The Imbonerakure is one of the main factors that’ll prevent a legitimate election. With its constant monitoring and threats to civilians throughout the country, true democracy can’t survive. It’s also questionable whether the country will thrive with this political instability in the backdrop of Burundi’s malaria outbreak and food shortages. Dismantling the Imbonerakure and the CNDD-FDD’s corrupt leadership will be quite the task, particularly since the ruling party’s government refuses to acknowledge its humanitarian crisis.  

Nonetheless, there are multitudes of Burundians inside and outside the country who continue to fight for socio-political change. For example, groups of exiled journalists defy Burundi’s media blackout by reporting news from outside the country through social media platforms such as WhatsApp, Facebook, and Twitter. Radio stations and newspapers such as Radio Inzamba and SOS Médias Burundi are invaluable sources to Burundians in and out of the country who want to know what’s really going in some parts of the country. In the country’s political scene, independent presidential candidate Dieudonné Nahimana has been amassing youth supporters in hopes of winning the election. Among his plans of transforming Burundi, Nahimana aims to “tackle rampant corruption and remove barriers to young people’s involvement in managing the country”. Losing several of his relatives during Burundi’s civil war has given him a drive to see the country move forward, saying, “When you experience injustice and learn to forgive, you realize you don’t need to avenge another person but you need to create a new ideology that brings people together.” 

Bottom Line 

Even with many Burundians fighting for change, it’s difficult to say how this climate of fear and violence will end. Needless to say, the Burundian government and the Imbonerakure must recognize the magnitude of harm they’re causing to thousands of their flesh-and-blood fellow human beings. Many of these human rights abuses aren’t unique among those experienced in other parts of the world, yet are still ones that no human should ever have to suffer.
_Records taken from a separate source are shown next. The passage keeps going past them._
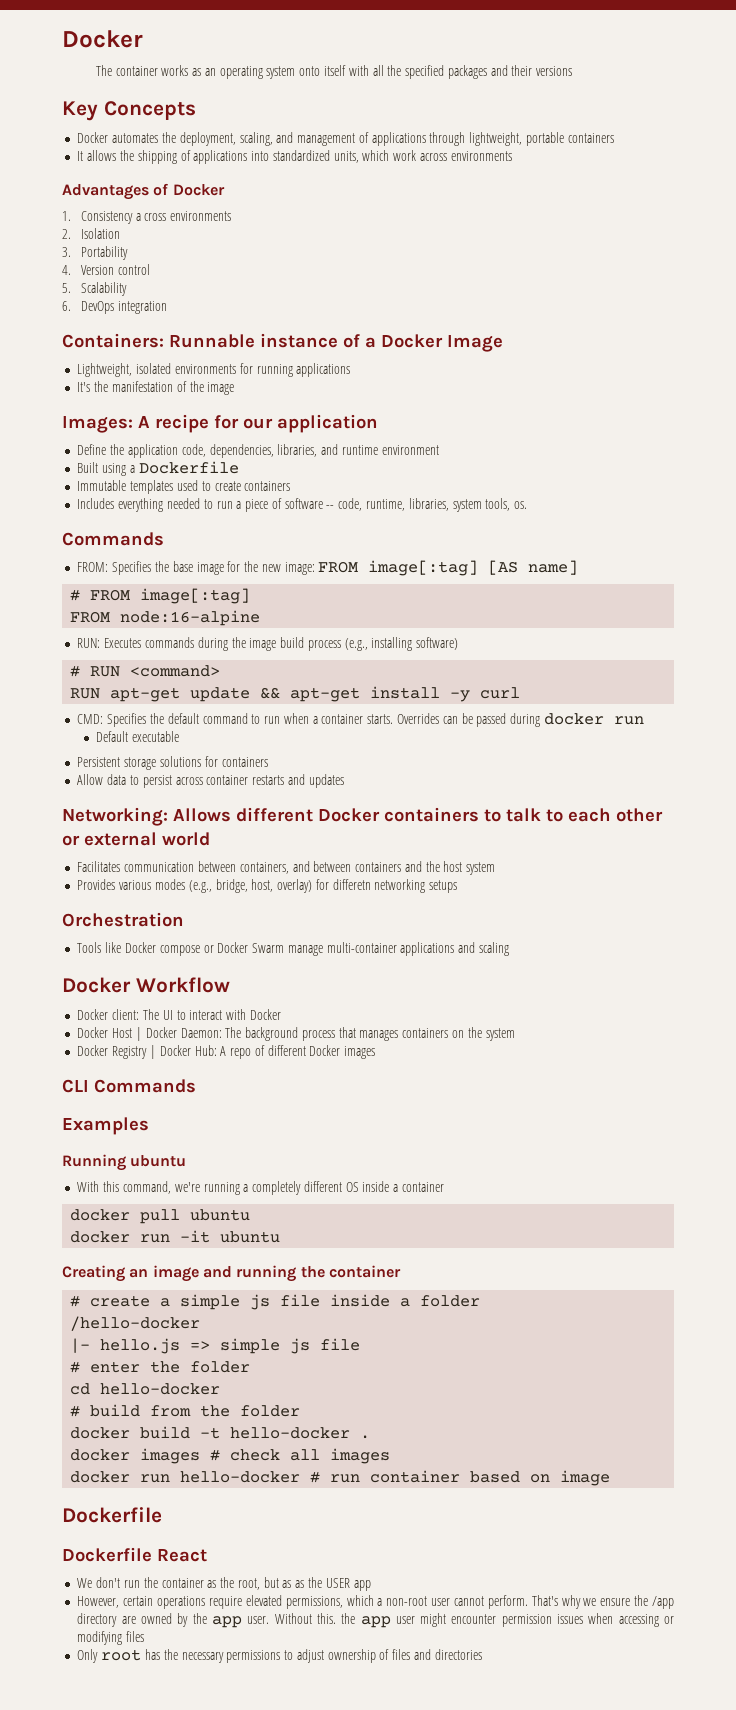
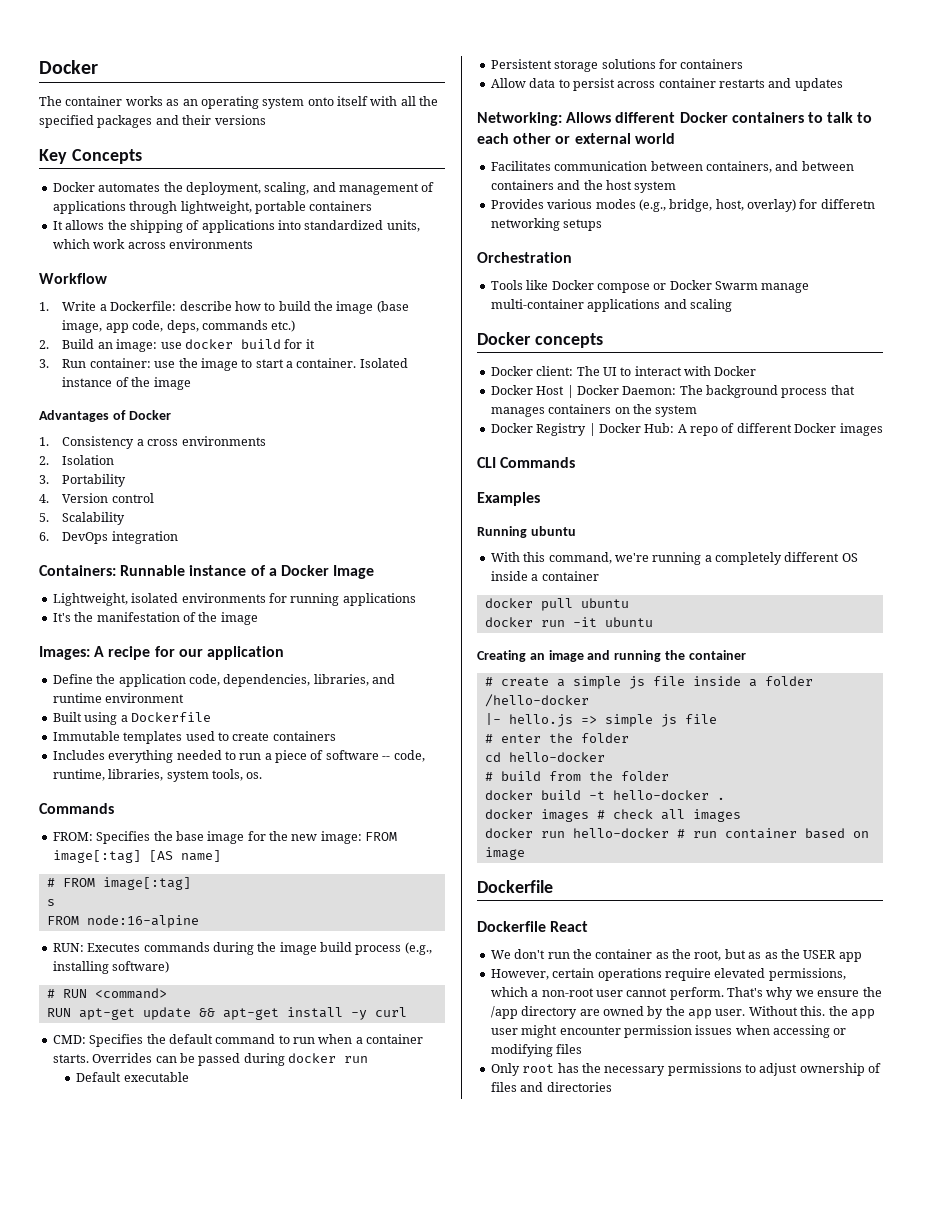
+ Workflow
+ 1. Write a Dockerfile: describe how to build the image (base image, app code, deps, commands etc.)
+ 2. Build an image: use docker build for it
+ 3. Run container: use the image to start a container. Isolated instance of the image
+ s
- Docker Workflow
+ Docker concepts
According to the BHRI report, 

“A Burundian summed up what has become the default position: ‘Look and keep quiet. Even if someone is raped, even if your brother is killed, don’t say anything.’ This fear and breakdown of trust, combined with the trauma that many Burundians still experience – whether as victims of torture, witnesses of killings, or relatives of the disappeared – has had a cumulative effect.” 
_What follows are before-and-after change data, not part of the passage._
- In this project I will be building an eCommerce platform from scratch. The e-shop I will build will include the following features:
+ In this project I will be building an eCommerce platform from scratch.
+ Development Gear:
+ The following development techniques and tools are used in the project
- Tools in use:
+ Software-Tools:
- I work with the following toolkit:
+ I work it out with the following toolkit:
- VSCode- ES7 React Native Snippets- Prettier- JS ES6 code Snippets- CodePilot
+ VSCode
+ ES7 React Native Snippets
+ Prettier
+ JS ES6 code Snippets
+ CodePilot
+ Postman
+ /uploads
Burundi is a beautiful country full of vibrant people. However, becoming re-sensitized to the impacts of recurring violence to certain targeted members of this society is imperative. For a truly civil and sustainable society, the government and its militarized youth wing need to respond to the distress of Burundian refugees, of internally persecuted civilians, and even members of the Imbonerakure who want out. As one high-ranking member of the militia group said,  

“I know what I’m doing isn’t good and sometimes I regret it, but there’s no way out. You keep doing it when you know it’s bad because if you leave you could die.”